Triumph of The Nerds Part II

IBM started off making mainframe computers for businesses. Once the computer business started to take off, IBM decided to build their own PC within one year.

PC's require software and an operating system.

Gary Killdall  ran a company m Interglactic Digital Research. He had invented the PC's first operating system called CP/M.

Jack Sams was looking for a package from Microsoft containing both the BASIC computer language and an Operating System. Unfortunately, Microsoft hadn't written an operating system and they needed Killdall's permission to use CP/M.

When IBM went to Gary Killdall's home to discuss the agreement, he sent them away. "This is the moment Digital Research dropped the ball. IBM, distinctly unimpressed with their reception, went back to Microsoft."

Microsoft was able to fashion on operating system by modifying a version of CPM. Microsoft and IBM called it PC DOS 1.0 

There were still some legal problems that had to be worked out before Microsoft could move forward with the operating system.Tim Patterson worked for Seattle Computer Products, or SCP. They still owned the rights to QDOS. The rights to the operating system were sold for 50K

 The IBM PC wasn't much better than what came before. In order to increase success, IBM created a spreadsheet program but called Lotus 1-2-3. 

The IBM PC had 50 percent of the market share and other companies wanted to reverse engineer their product.

Compaq was able to successfully reverse engineer an IBM PC and in their first year they sold 47000 PCs.

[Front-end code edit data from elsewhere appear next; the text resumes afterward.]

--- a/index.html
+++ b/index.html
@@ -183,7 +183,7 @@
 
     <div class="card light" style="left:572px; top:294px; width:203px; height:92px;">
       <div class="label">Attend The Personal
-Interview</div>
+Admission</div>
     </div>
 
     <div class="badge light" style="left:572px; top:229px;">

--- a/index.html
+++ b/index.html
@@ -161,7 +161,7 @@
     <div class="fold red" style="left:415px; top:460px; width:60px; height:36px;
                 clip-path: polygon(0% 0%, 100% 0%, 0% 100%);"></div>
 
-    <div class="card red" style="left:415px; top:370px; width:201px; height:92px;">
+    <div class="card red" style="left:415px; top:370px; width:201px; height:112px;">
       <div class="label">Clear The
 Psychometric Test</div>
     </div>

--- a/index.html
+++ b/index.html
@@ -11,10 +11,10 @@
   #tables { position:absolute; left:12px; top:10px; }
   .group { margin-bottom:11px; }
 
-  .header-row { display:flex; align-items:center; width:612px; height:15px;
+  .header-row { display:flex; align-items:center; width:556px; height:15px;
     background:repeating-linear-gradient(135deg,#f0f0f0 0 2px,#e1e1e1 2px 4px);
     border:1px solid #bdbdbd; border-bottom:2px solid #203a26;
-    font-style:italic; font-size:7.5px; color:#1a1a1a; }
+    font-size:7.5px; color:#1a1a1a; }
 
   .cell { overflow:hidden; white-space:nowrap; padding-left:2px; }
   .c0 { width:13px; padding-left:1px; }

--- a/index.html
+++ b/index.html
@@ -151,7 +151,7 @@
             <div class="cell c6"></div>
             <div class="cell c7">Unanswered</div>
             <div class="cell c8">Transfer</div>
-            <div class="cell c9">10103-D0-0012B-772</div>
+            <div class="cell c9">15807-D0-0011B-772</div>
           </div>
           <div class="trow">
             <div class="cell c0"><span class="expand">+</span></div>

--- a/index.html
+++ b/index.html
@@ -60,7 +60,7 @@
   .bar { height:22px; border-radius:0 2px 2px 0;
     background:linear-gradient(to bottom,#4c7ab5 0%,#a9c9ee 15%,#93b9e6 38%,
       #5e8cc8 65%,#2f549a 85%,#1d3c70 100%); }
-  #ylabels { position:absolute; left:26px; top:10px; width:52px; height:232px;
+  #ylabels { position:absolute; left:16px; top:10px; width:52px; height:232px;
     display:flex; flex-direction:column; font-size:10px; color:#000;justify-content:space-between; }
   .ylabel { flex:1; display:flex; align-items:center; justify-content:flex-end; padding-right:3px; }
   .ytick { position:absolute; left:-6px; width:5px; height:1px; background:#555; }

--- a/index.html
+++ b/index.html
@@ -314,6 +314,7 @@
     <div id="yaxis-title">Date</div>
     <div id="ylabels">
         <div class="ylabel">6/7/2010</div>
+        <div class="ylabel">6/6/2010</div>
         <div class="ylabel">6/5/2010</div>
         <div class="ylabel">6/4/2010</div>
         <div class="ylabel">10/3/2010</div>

"Where Compaq led, others soon followed. IBM was now facing dozens of rivals - soon to be familiar names began to appear, like AST, Northgate and Dell." Bill Gates was providing the operating systems for all of these "IBM clones"

IBM wanted an operating system that could not be copied. They called it OS/2. 

At the same time Bill Gates was creating Windows "We kept saying to IBM, hey, Windows is the way to go, graphics is the way to go, and we got virtually everyone else, enthused about Windows. So that was a divergence that we kept thinking we could get IBM to - to come around on."

Larry Ellison the founder of Oracle says that IBM made a $100 Billion mistake by giving a third of their market value to Intel and a third of their market value to Microsoft by accident.